The numbers four and seven, the cardinal directions, the six principle points and center, are important in Blackfoot mythology. Communication is believed to occur between the supernatural world and Blackfoot through visions of guardian spirits, during which songs and ceremonies may be imparted, such as that of medicine bundles. The physical world is seen as just a glimpse of the spiritual dimension, which is actually the true reality.[4] The Blackfoot people name themselves "Real People"[5] in comparison to anyone that does not possess the ability to communicate with the spirit world like the members of the Blackfoot tribe.
Ceremonies include the Sun Dance, called Medicine Lodge by the Blackfoot in English,[6] in which sacrifices would be made to Sun. According to the legend the ceremony, the Sun Dance, was started when a human woman, named Feather-woman fell in love with Morning Star, the child of Sun and Moon. After plucking the sacred turnip she and her half-divine son were banished from the Sky-Country, and eventually she died leaving her son, Poïa (Scar-Face), orphaned. Eventually he makes his way back to Sky-Country and because his grandparents, Sun and Moon, took mercy on him he honored them by doing the Sun Dance once a year.[7] These sacrifices ranged from offering sweat,[8] through the use of sweat lodges to actual offerings of flesh, for example men from the tribe would rip off ropes tied to their skin as sacrifices to Sun.[9] The Medicine Lodge would require the Blackfoot to promise vows of eventual sacrifice to Sun throughout the year after requesting protection from war or for family members, or after praying for the health of the tribe.[10]
Other deities and spirits
[edit]There are three subsections for which minor deities(and/or personifications of nature and animals) are placed into: Above Persons, Ground Persons, and Under Water Persons. Deities such as Thunder, Wind Maker, and Cold Maker were worshipped to influence certain changes in nature like bringing rain and stopping storms.[11]
Amskapipikuni is said to be the inventor of tobacco and made the first war-time killing with an aspen stick.

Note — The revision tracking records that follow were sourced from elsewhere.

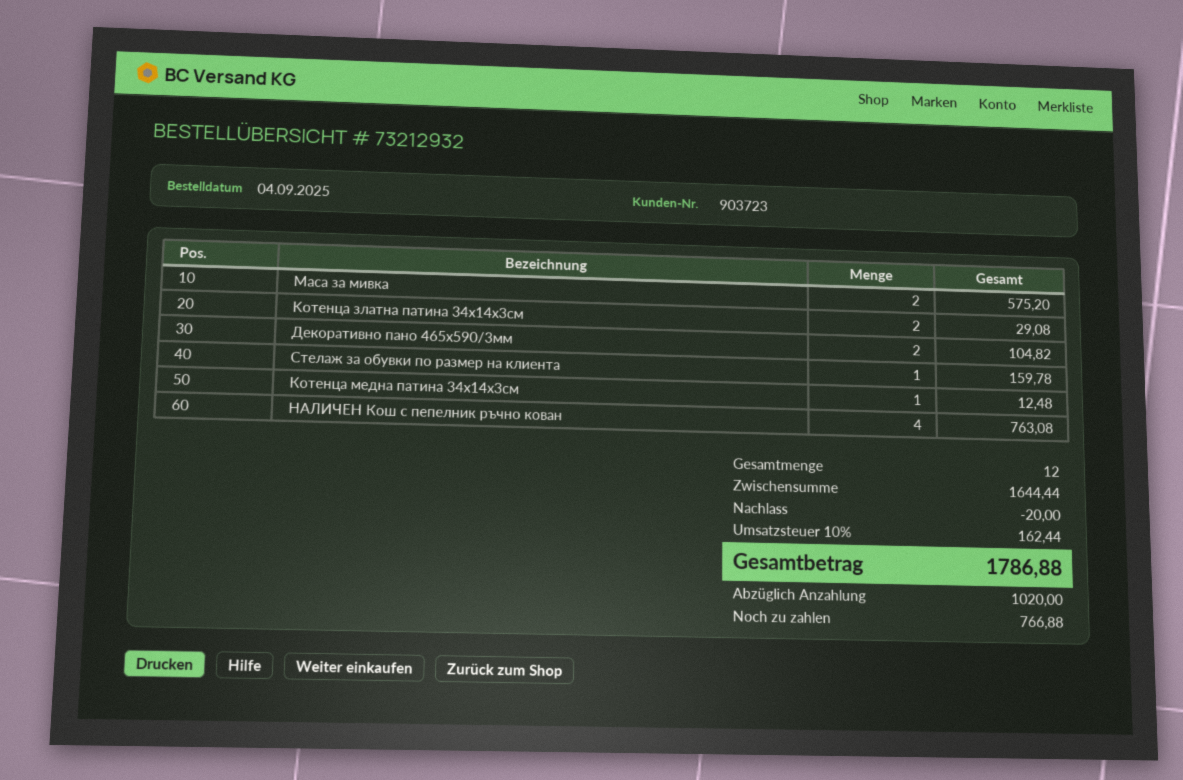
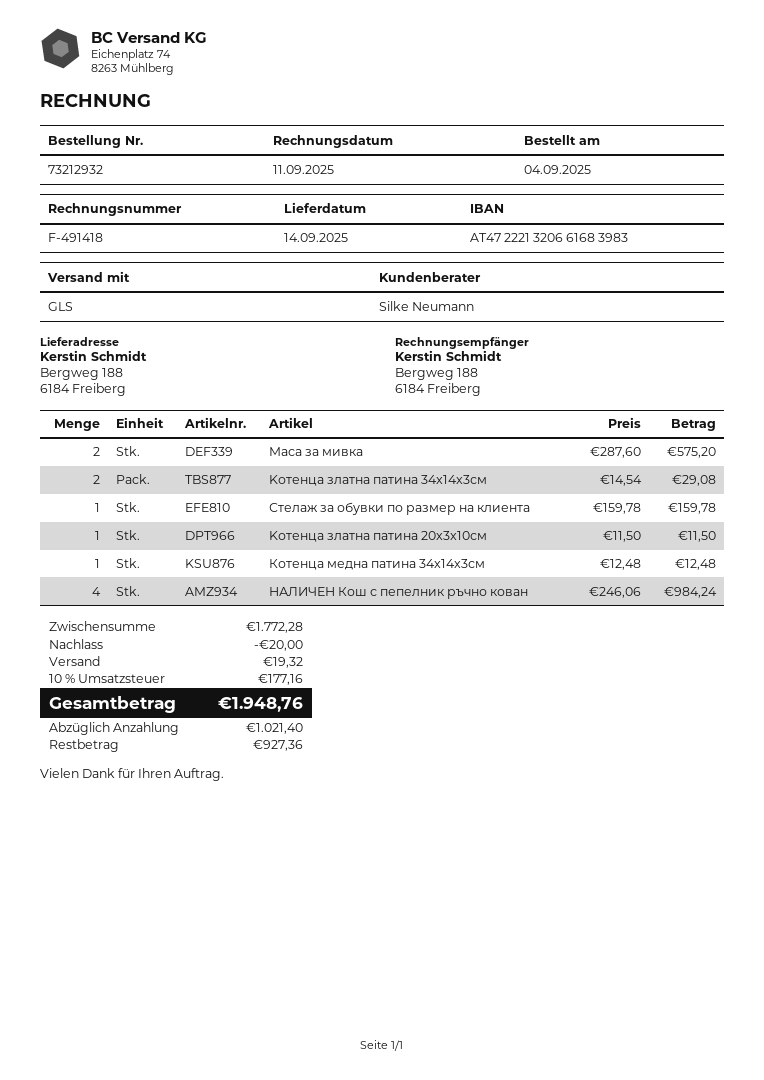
Декоративно пано 465x590/3мм: 2 for 104.82 -> none
НАЛИЧЕН Кош с пепелник ръчно кован: 4 for 763.08 -> 4 for 984.24
Kотенца златна патина 20x3x10см: none -> 1 for 11.50
subtotal: 1644.44 -> 1772.28
shipping: none -> 19.32
tax: 10% = 162.44 -> 10% = 177.16
total: 1786.88 -> 1948.76
deposit: 1020.00 -> 1021.40
balance: 766.88 -> 927.36

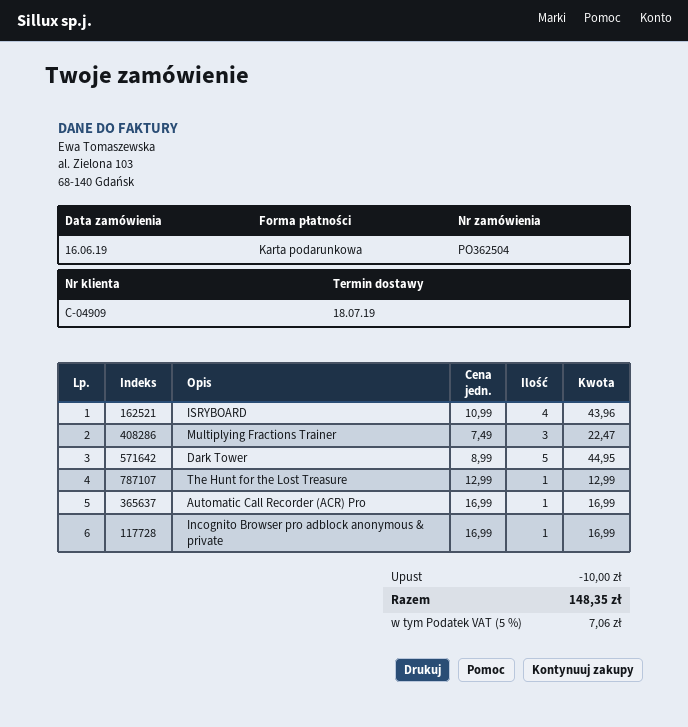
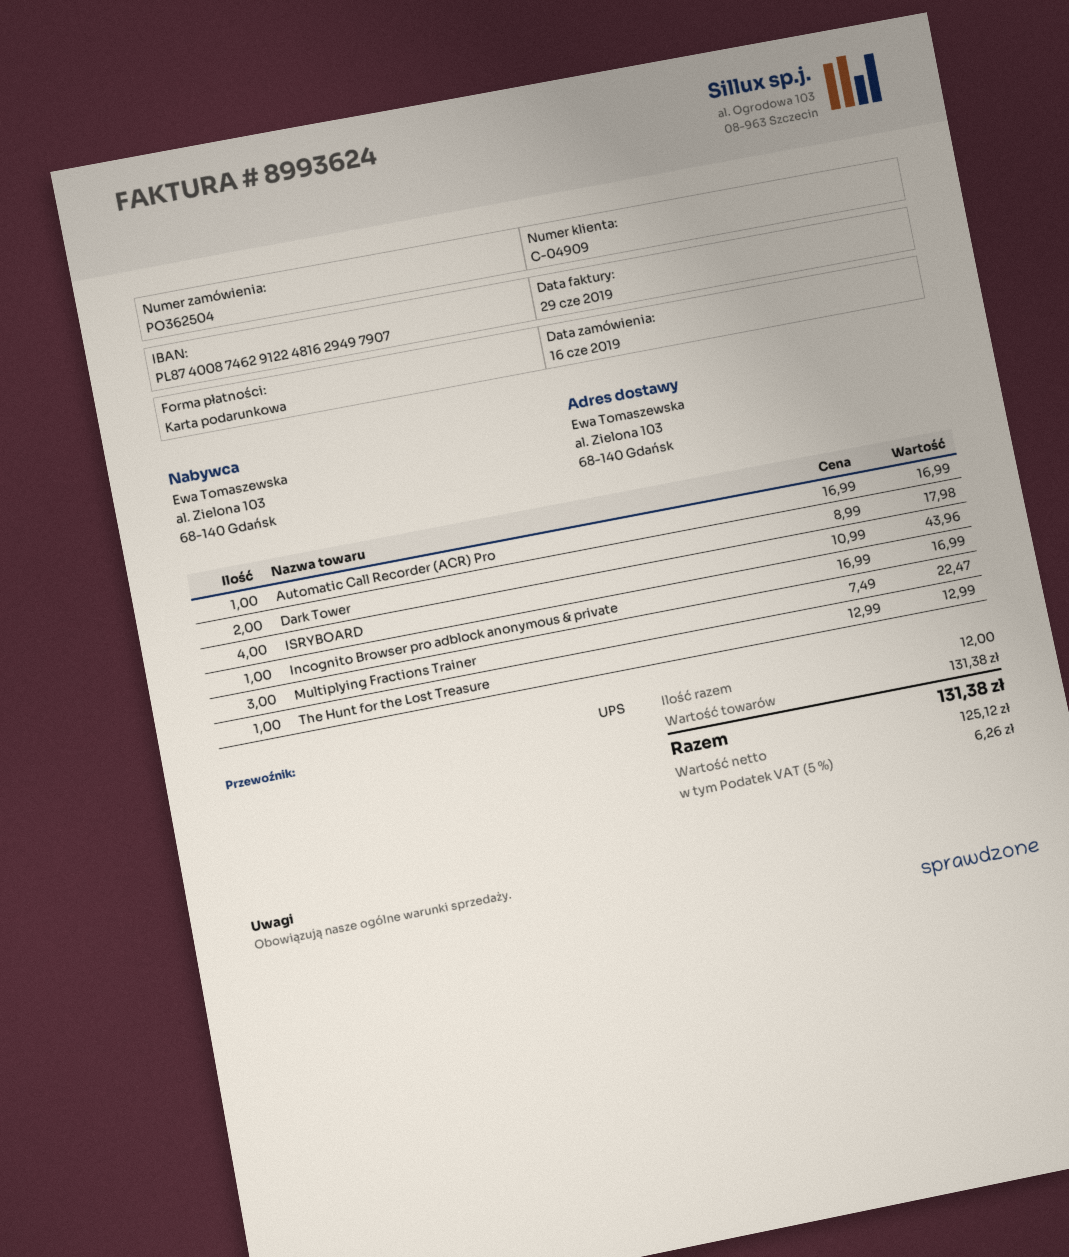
Dark Tower: 5 x 8.99 = 44.95 -> 2 x 8.99 = 17.98
discount: 10.00 -> none
tax: 5% = 7.06 -> 5% = 6.26
total: 148.35 -> 131.38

The Sta-au are believed to be a type of ghost, specifically the ghosts of cruel men and women. Most of the deceased are said to live in certain parts of the hills, but the Sta-au are said to hang around camps. They are believed to cause bad luck and harm to living people, especially in the morning.
Buffalo Dance
[edit]Historically, one of the primary sources of food many other needs for the Blackfoot was the American Bison, colloquially referred to as the "buffalo", and as iiníí; pl. iinííksi in the Blackfoot language. The Buffalo Dance commemorates this reliance.[12]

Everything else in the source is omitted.